Exercise requirements
Find the line with "discount: 15% = 308.27 -> 15% = 302.75" in the data below, then restate it and all remaining lines exactly, adding nothing.

Data extract
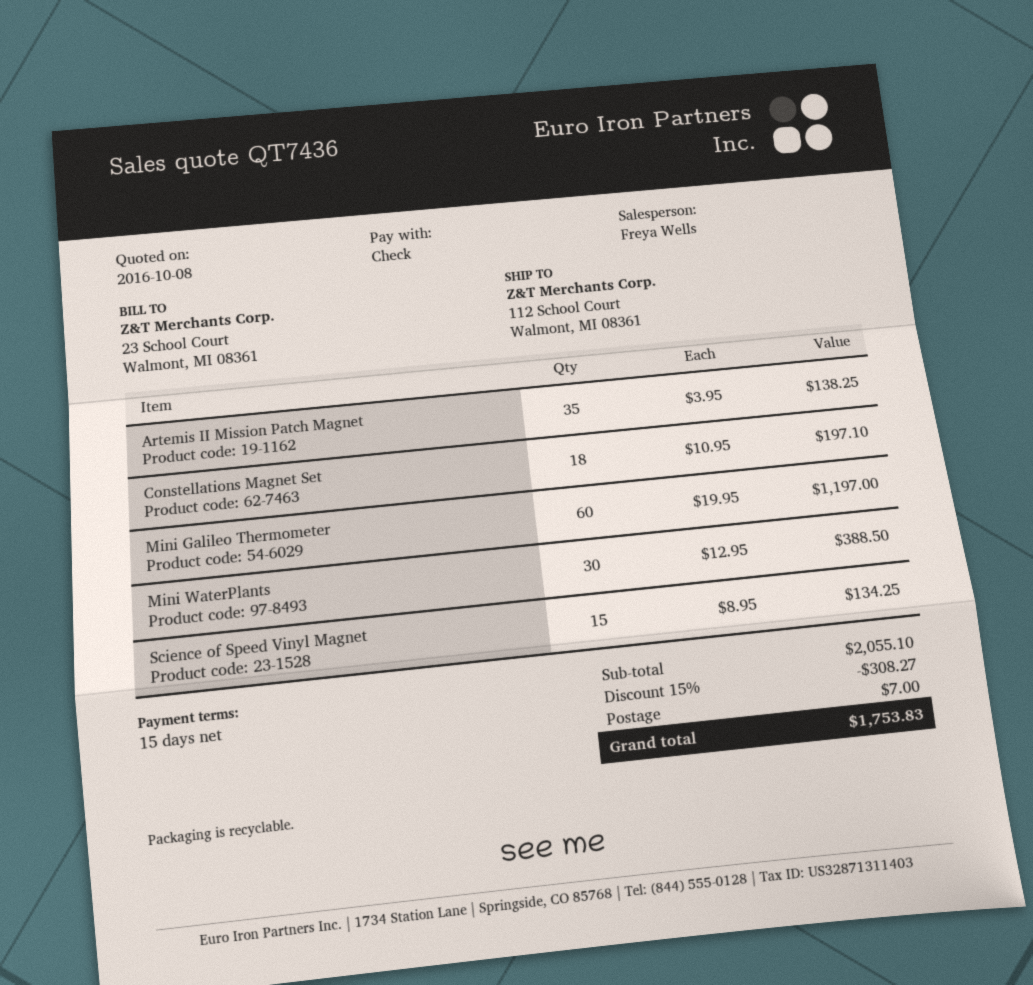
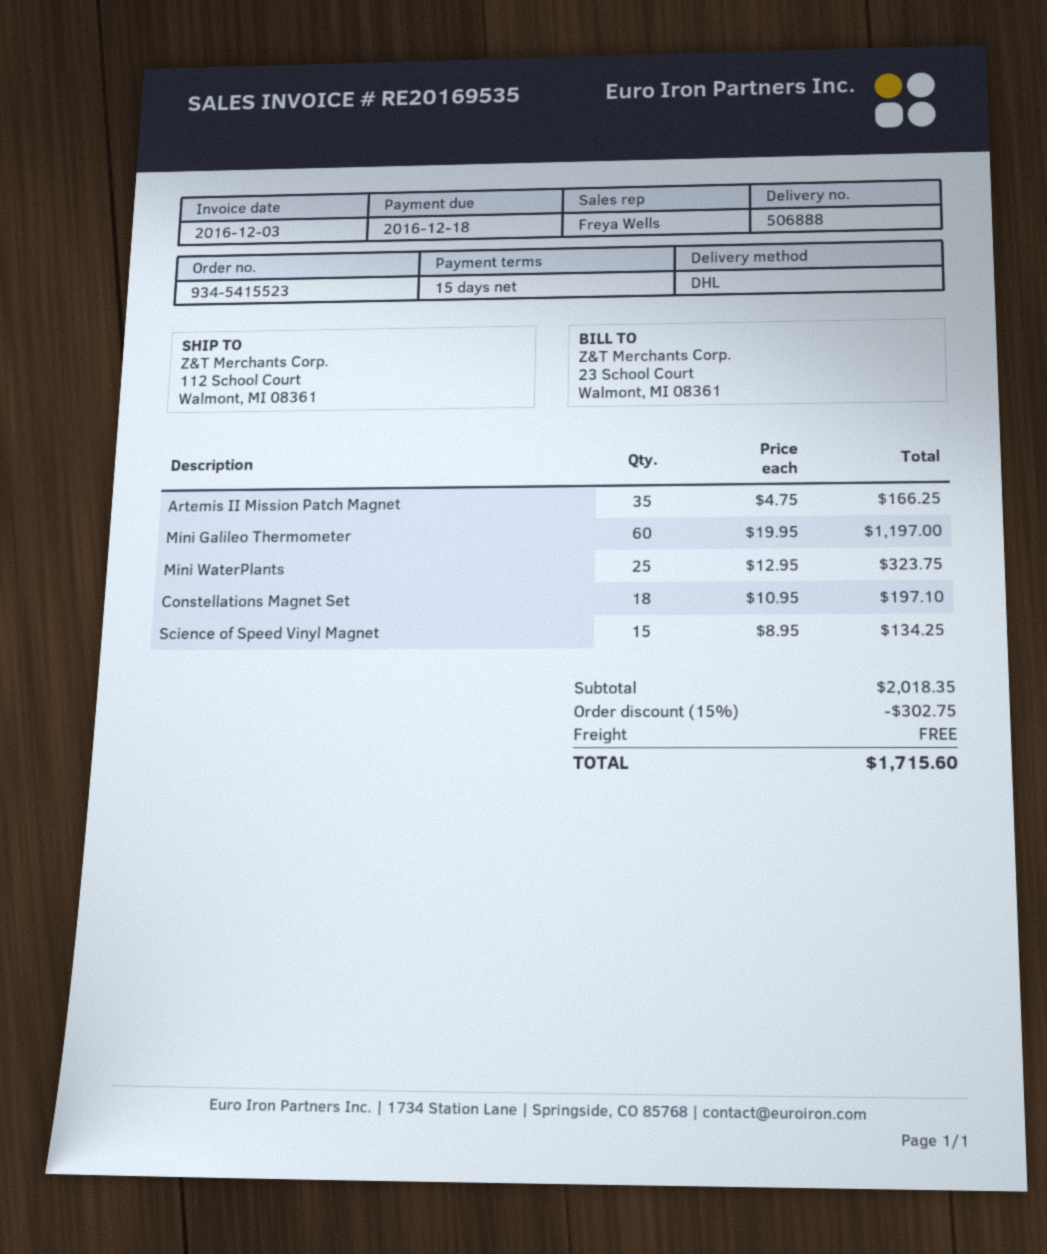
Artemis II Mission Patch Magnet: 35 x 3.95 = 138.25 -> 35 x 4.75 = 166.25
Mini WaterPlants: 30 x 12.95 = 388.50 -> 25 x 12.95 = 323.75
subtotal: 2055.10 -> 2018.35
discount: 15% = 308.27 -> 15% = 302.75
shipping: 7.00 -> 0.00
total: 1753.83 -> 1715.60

Task result
discount: 15% = 308.27 -> 15% = 302.75
shipping: 7.00 -> 0.00
total: 1753.83 -> 1715.60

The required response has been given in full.